Best of all, this entire project was built around the new OpenCV Artificial Intelligence Kit (OAK), an embedded device designed specifically for computer vision.
Join me in learning about Jagadish’s project and how he uses computer vision to help visually impaired people.
An interview with Jagadish Mahendran, 1st place winner of the OpenCV Spatial AI Competition
Adrian: Welcome, Jagadish! Thank you so much for being here. It’s a pleasure to have you on the PyImageSearch blog.
Jagadish: Pleasure to be interviewed by you, Adrian. Thanks for having me.
Adrian: Before we get started, can you tell us a bit about yourself? Where do you work, and what is your role there?
Jagadish: I am a senior Computer Vision / Artificial Intelligence (AI) engineer. I have worked for multiple startups, where I have built AI and perception solutions for inventory management robots and cooking robots.
Adrian: How did you first become interested in computer vision and robotics?
Jagadish: I have been interested in AI since my undergraduate studies, where I had an opportunity to build a micromouse robot with my friends. I got attracted to computer vision and machine learning during my Master’s. Since then, it has been great fun working with these amazing technologies.
Adrian: You recently won 1st place in the OpenCV Spatial AI Competition, congratulations! Can you give us more details on the competition? How many teams participated, and what was the end goal of the contest?
Jagadish: Thank you. The OpenCV Spatial AI 2020 Competition sponsored by Intel involved 2 phases. Around 235 teams with various backgrounds, including university labs and companies, participated in Phase 1, which involved proposing an idea that solves a real-world problem using an OpenCV AI Kit with Depth (OAK-D) sensor. Thirty-one teams were selected for Phase 2, where we had to implement our ideas for 3 months. The end goal is to develop a fully functioning AI system using an OAK-D sensor.
Adrian: Your winning solution was a vision system for the visually impaired. Can you tell us more about your project?
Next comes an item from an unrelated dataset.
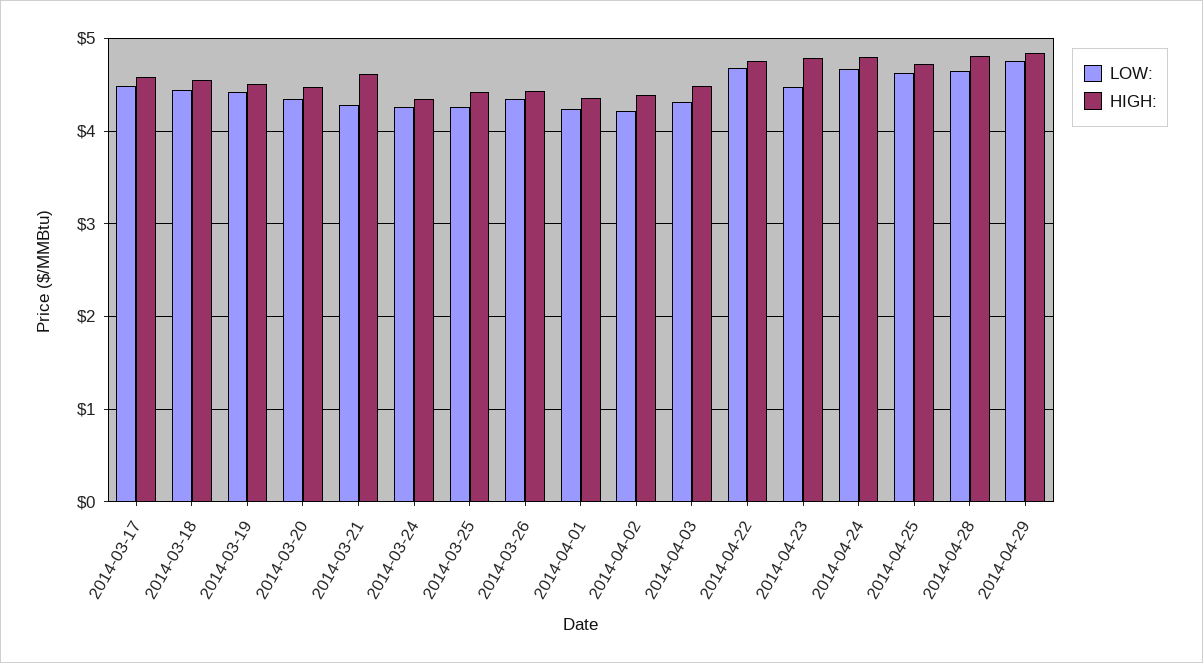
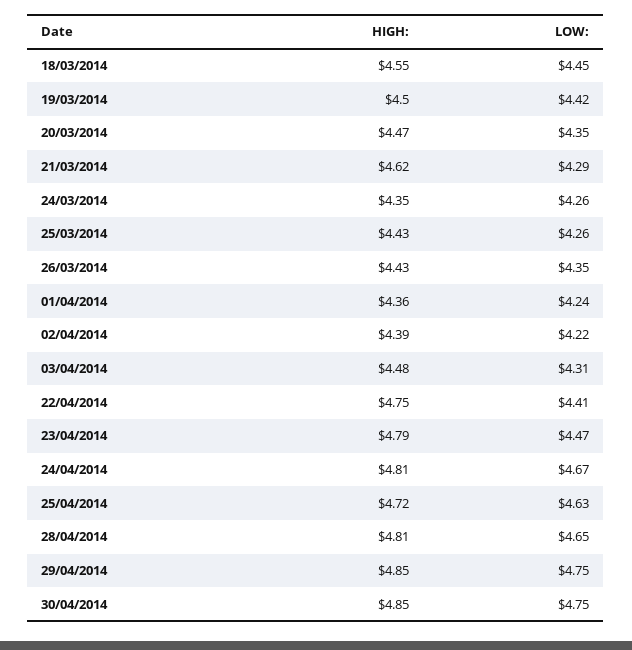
LOW:, 2014-03-17: 4.5 -> none
HIGH:, 2014-03-17: 4.6 -> none
LOW:, 2014-04-22: 4.7 -> 4.41
HIGH:, 30/04/2014: none -> 4.85
LOW:, 30/04/2014: none -> 4.75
Jagadish: There are various visual assistance systems available in the literature and even in the market. Most of them don’t use deep learning methods due to hardware limitations, cost, and other challenges. But recently, there has been significant improvement in edge AI and sensor space which I thought could provide deep learning support to the visual assistance system with limited hardware.
I developed a wearable visual assistance system that uses an OAK-D sensor for perception, external neural compute sticks (NCS2), and my 5-year-old laptop for computing. The system can perform various computer vision tasks that can help visually impaired people with scene understanding.
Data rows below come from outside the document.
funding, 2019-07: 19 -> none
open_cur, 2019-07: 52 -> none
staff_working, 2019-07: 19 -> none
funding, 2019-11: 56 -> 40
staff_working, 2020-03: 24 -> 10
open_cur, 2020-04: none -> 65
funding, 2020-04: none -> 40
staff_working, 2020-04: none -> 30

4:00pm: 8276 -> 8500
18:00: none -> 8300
These tasks include: detecting obstacles; elevation changes; and understanding road, sidewalk, and traffic conditions.
The system can detect traffic signs along with many other classes like people, cars, bicycles, and so on. The system can also detect obstacles using point clouds and update the individual regarding their presence using a voice interface. The individual can also interact with the system using a speech recognition system.
Here are a few sample outputs:
Adrian: Tell us about the hardware used to develop your project submission. Does the individual need to wear a lot of bulky hardware and devices?
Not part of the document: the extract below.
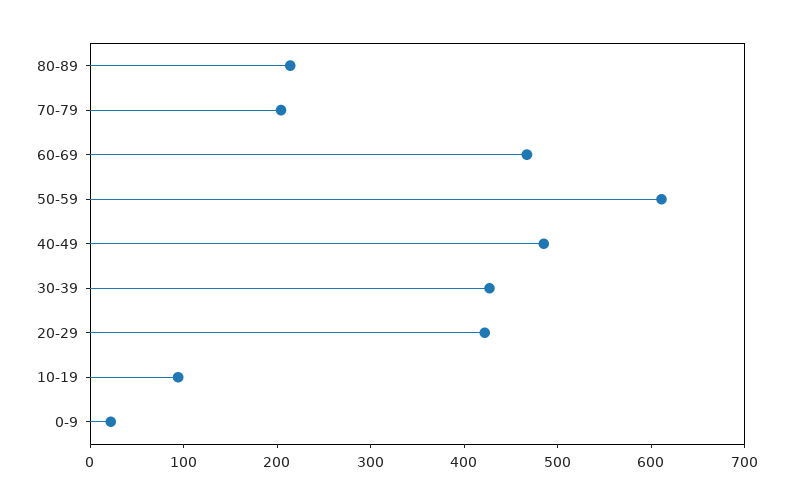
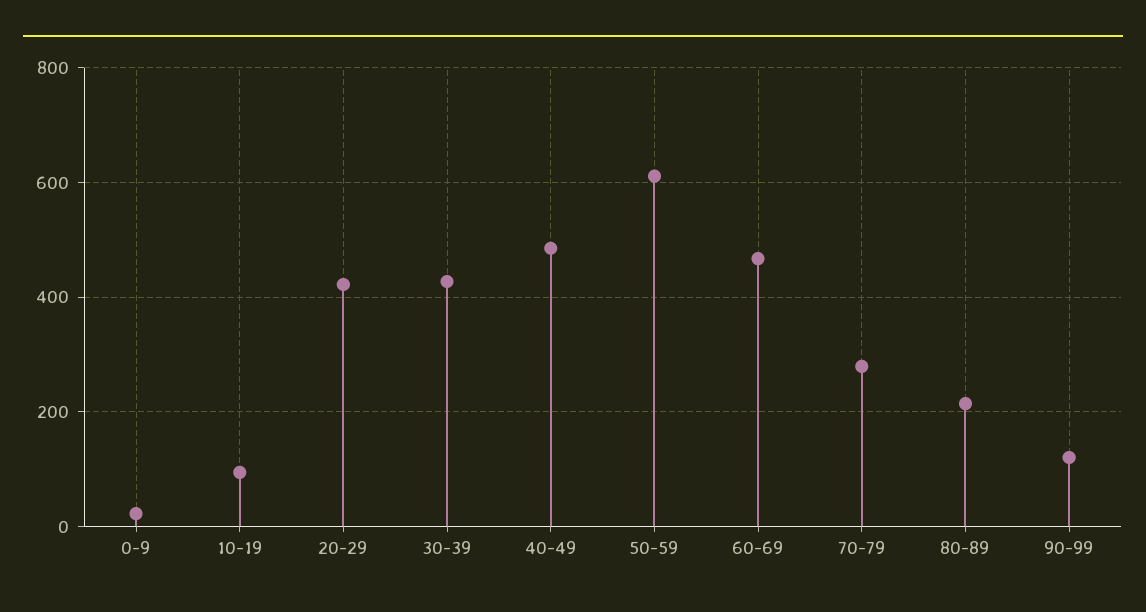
70-79: 200 -> 280
90-99: none -> 120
Jagadish: I interviewed a few visually impaired people and learned that getting too much attention while walking on the streets is one of the major issues faced by the visually impaired. So the physical system not being noticeable as an assistive device was a major goal. The developed system is simple — the physical setup includes my 5-year-old laptop, 2 neural compute sticks, camera hidden inside a cotton vest, GPS, and if needed, an additional camera can be placed inside a fanny pack/waist bag. Most of these devices are nicely packaged inside a backpack. Overall it looks like a college student walking around wearing a vest. I have walked around my downtown area, drawing absolutely no special attention.
Adrian: Why did you choose the OpenCV AI Kit (OAK), and more specifically, the OAK-D module that can compute depth information?
Jagadish: The organizers provided OAK-D as part of the competition, and it has many benefits. It is small. Along with RGB images, it can also provide depth images. These depth images have been very useful to detect obstacles even without knowing what obstacle it is. Also, it has an on-chip AI processor, which means computer vision tasks are already performed before the frames reach the host. This makes the system superfast.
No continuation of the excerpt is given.